Trump’s grade on the economy improved from B in December to B+ in January, due largely to a modest increase in exports. That boosted Trump’s performance on exports one notch, from the third-best of four presidents since 1992, to second-best. Here’s a snapshot of Trump’s overall performance on the economy so far:
We measure the economy under Trump compared with its performance under the six prior first-term presidents, using data supplied by Moody’s Analytics. For exports, the data only goes back to the early 1990s, so we compare Trump with three prior presidents. For each of the six indicators used in our report card, we compare the data for Trump with the same data at the same point in prior presidencies, going back to Jimmy Carter. (Here’s our full methodology.)
Exports improved in November largely because of the weak U.S. dollar, and strong demand for American goods overseas. The economy in most parts of the world is generally improving, just like the U.S. economy is. Synchronized global growth has a self-reinforcing effect that adds a bit to overall growth.

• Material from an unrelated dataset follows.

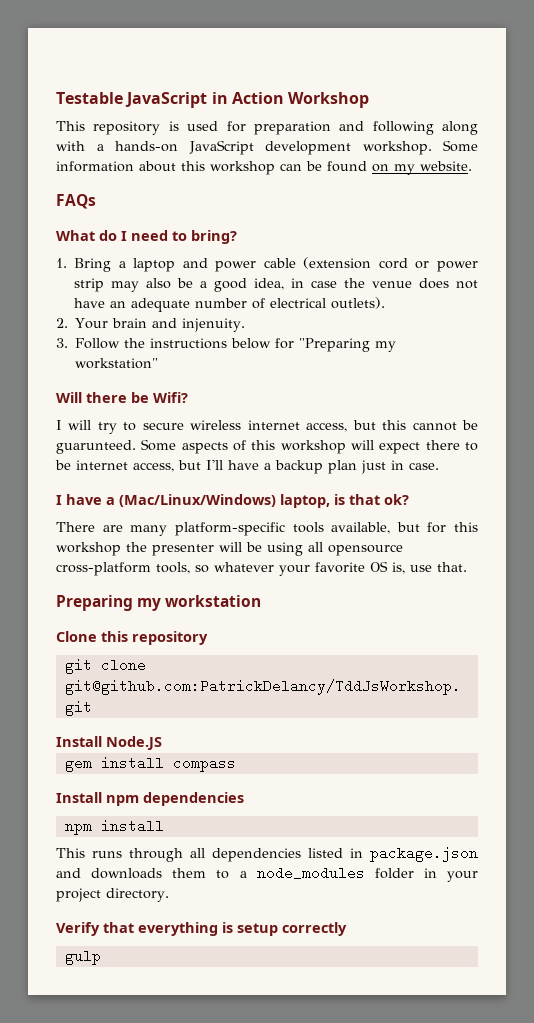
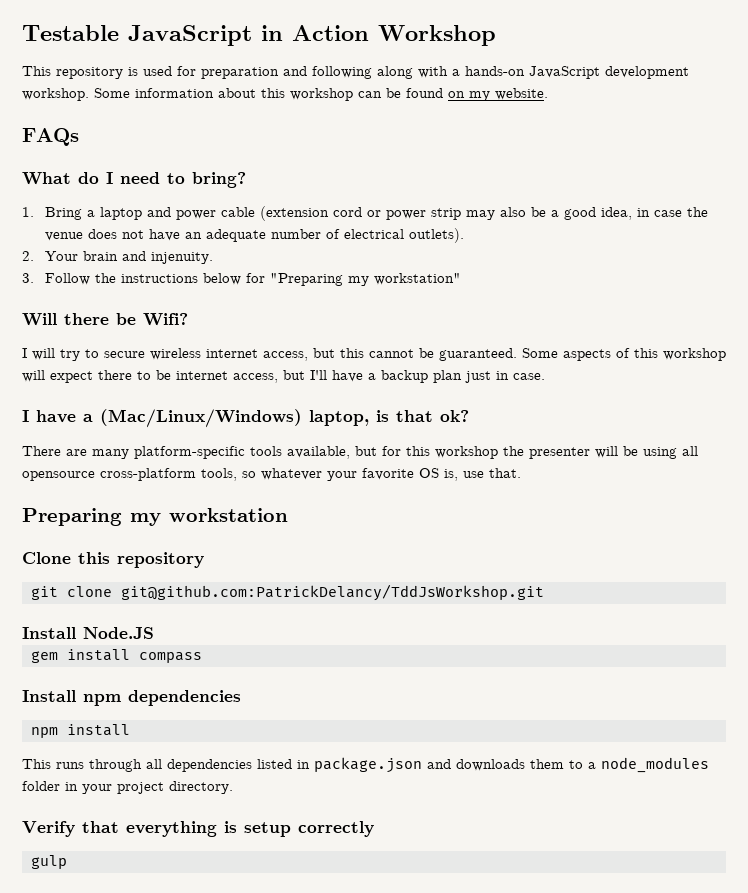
[56,440,136,454] guarunteed. -> [439,348,517,361] guaranteed.

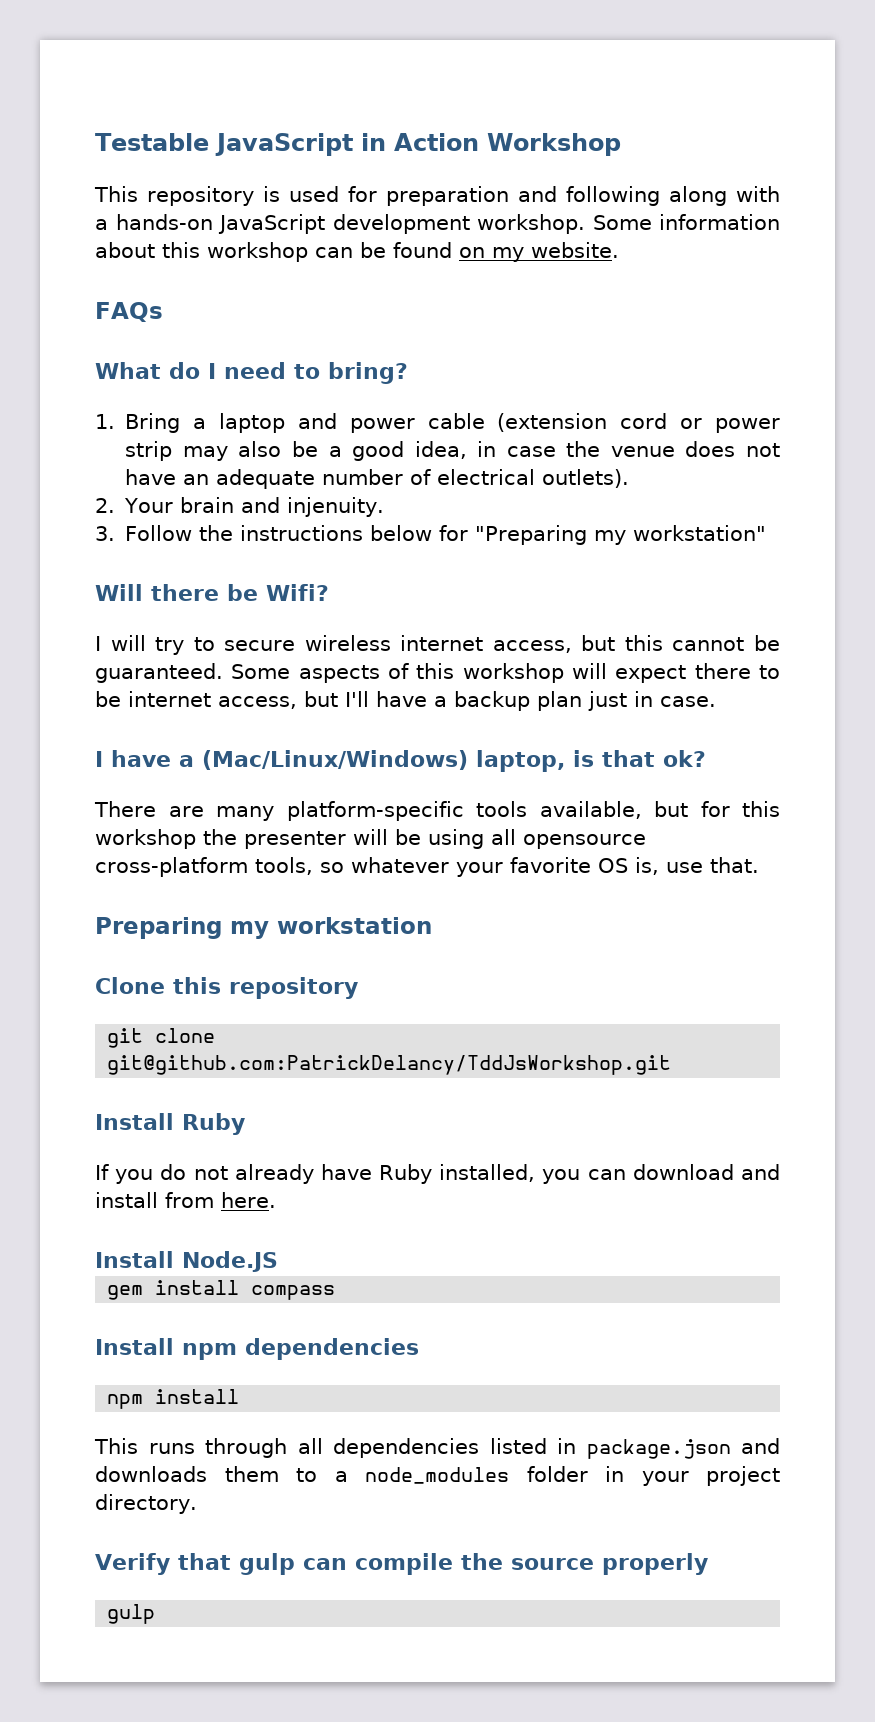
(544, 592) none -> [95,1113,245,1135] [95,1164,780,1184] [95,1192,276,1208] // Install Ruby // If you do not already have Ruby installed, you can download and install from here.
[126,821,374,837] everything is setup correctly -> [238,1553,708,1575] gulp can compile the source properly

The economy under Trump is also doing well on employment—including manufacturing employment—along with stock prices. Even so, there are some tough comparisons. Job growth was stronger at the same point in the first term of Bill Clinton and Jimmy Carter, with both presiding over an economy rebounding from recession. GDP growth was stronger under Carter, for much the same reason. And stocks performed better at the same point in President Obama’s first term, as a stock-market free-fall ended and a long bull-market rally began.
Timing is everything when it comes to presidential economics, especially during a president’s first year or two. The economy moves in long arcs, and every president generally inherits the economy that dominates his first year. In Trump’s case, his promise to cut taxes—now fulfilled—and slash regulations certainly generated some optimism among business owners and investors, which might be contributing to growth now. But the pace of job growth during Trump’s first year has actually declined slightly from prior years, and economists think growth could slow in 2019 and 2020—with a recession even possible around the time Trump would be running for reelection.
Political partisans generally credit their favored politicians for a strong economy and blame opponents for problems. So if you support Trump, you think he’s suddenly responsible for a strong economy, and if you dislike Trump, you give Obama the credit.
This goes too far, in both directions. Many factors besides presidential action affect the economy, including Federal Reserve policy, corporate decision-making and the overall direction of the business cycle. As Trump enters his second full year in office, the economy will more fully belong to him—but it will still do its own thing. We’ll provide the grades all along.